All of them go back to the US totin' their shiny Fulbright title into their graduate schools and high-falutin' jerbs. But, little do their new employers and professors know that as a researcher, you are not required to produce a single page of research. Nor are you required to work any more than one day per week as an English Teacher.


This is BY FAR the minority, but it should infuriate nonetheless (rabble rabble rabble...our tax dollars...tea party...rabble...). On the other end of the spectrum, some Fulbrights become incredibly worn out and jaded from their experience. They have spread themselves too thin between Arabic lessons, volunteering, research, and internships and fail to see anything good coming of the Middle East or the work that they have done here.

They go to bed early, castigate their friends, and become snippy little buggers.
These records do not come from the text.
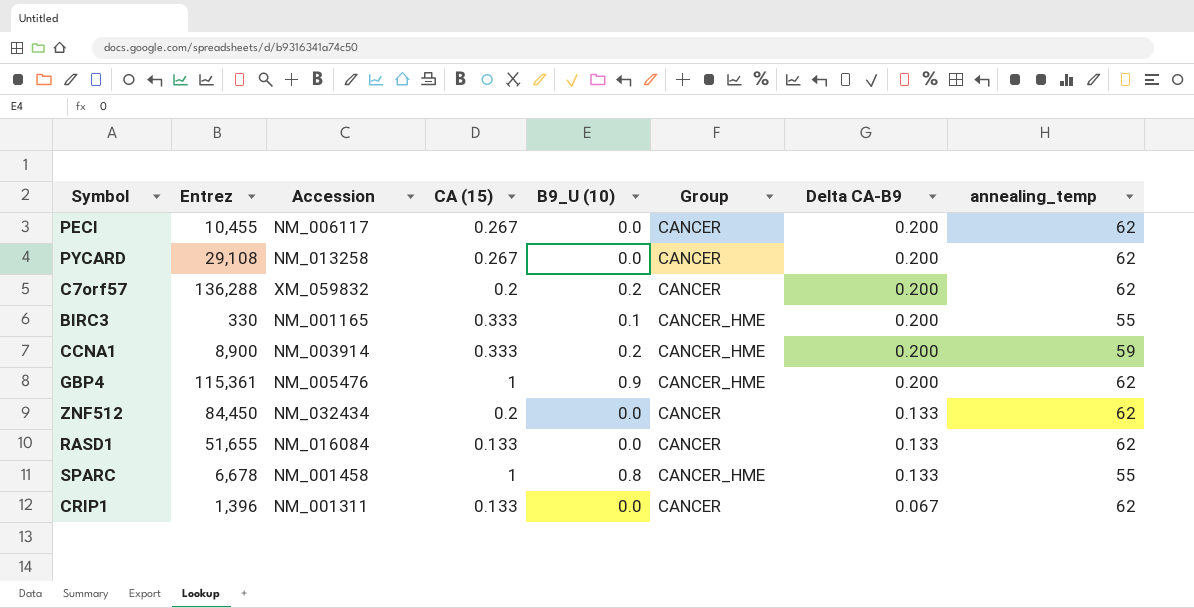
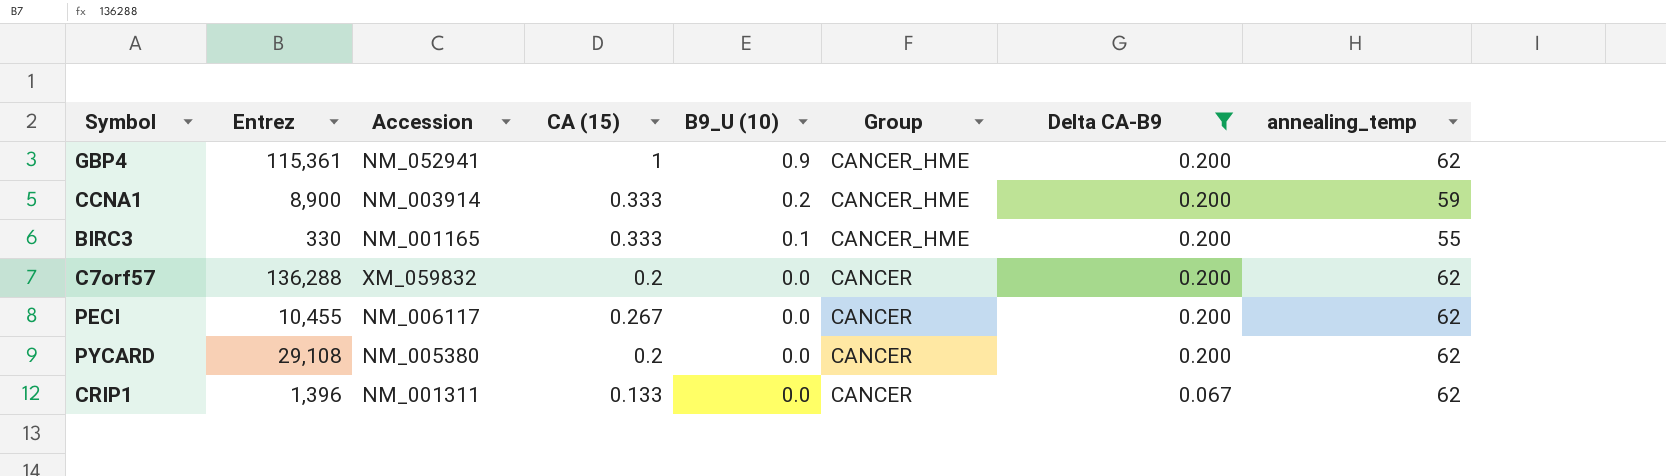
filter: none -> Delta CA-B9 != 0.133
row order: Delta CA-B9 descending -> B9_U (10) descending
GBP4 | Accession: NM_005476 -> NM_052941
C7orf57 | B9_U (10): 0.2 -> 0.0
PYCARD | Accession: NM_013258 -> NM_005380
PYCARD | CA (15): 0.267 -> 0.2

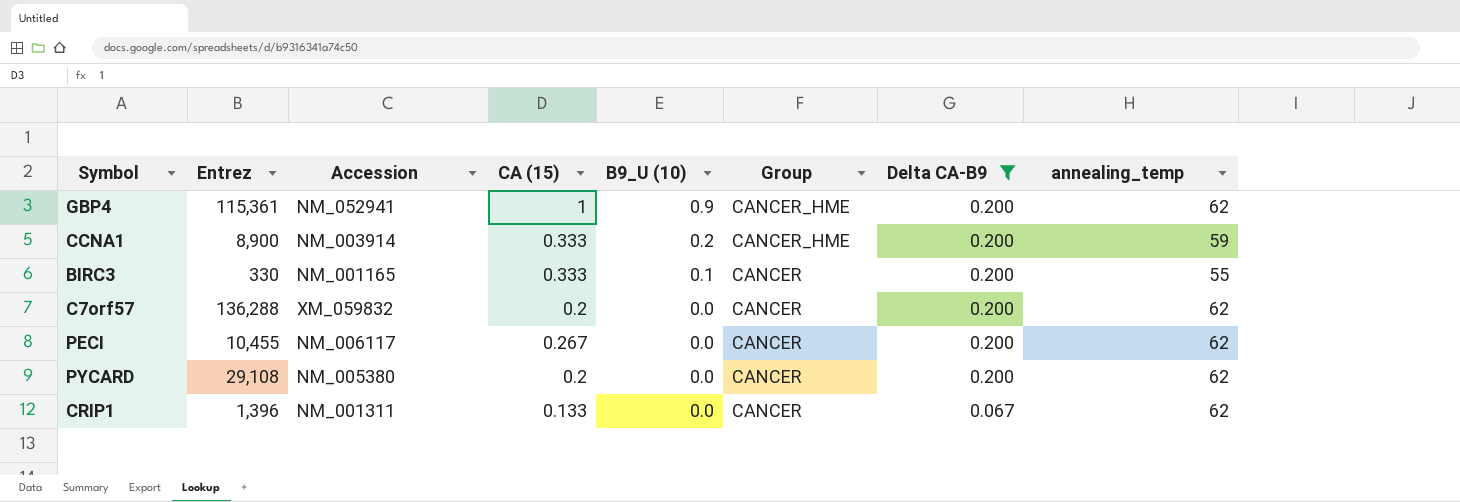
BIRC3 | Group: CANCER_HME -> CANCER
Don't get me wrong; for those lucky enough to get it, a yearlong break between college and the working world would be the perfect decompression from the Lala-Land of school in the soulless abyss of The Real World. But I didn't get one, so screw them.

Analysis

Ridiculousness: 3/5
While most of the recipients can be described as either Plain White Vanilla- or Future Hill Employee-types, some individual candidates defy any rational explanation, so this measure is rightly skewed.

Insecurity: 2.5/5
Most of their personal/emotional baggage is left at home (or discarded altogether) when they arrive. A year is a pretty solid commitment, but you start seeing the neurotic cracks as the Eventual Return begins rearing its ugly, realistic head.

Intangibles: 2/5
Some of my best friends here are Fulbrighters. But they never got cars. Still, extra points, I guess.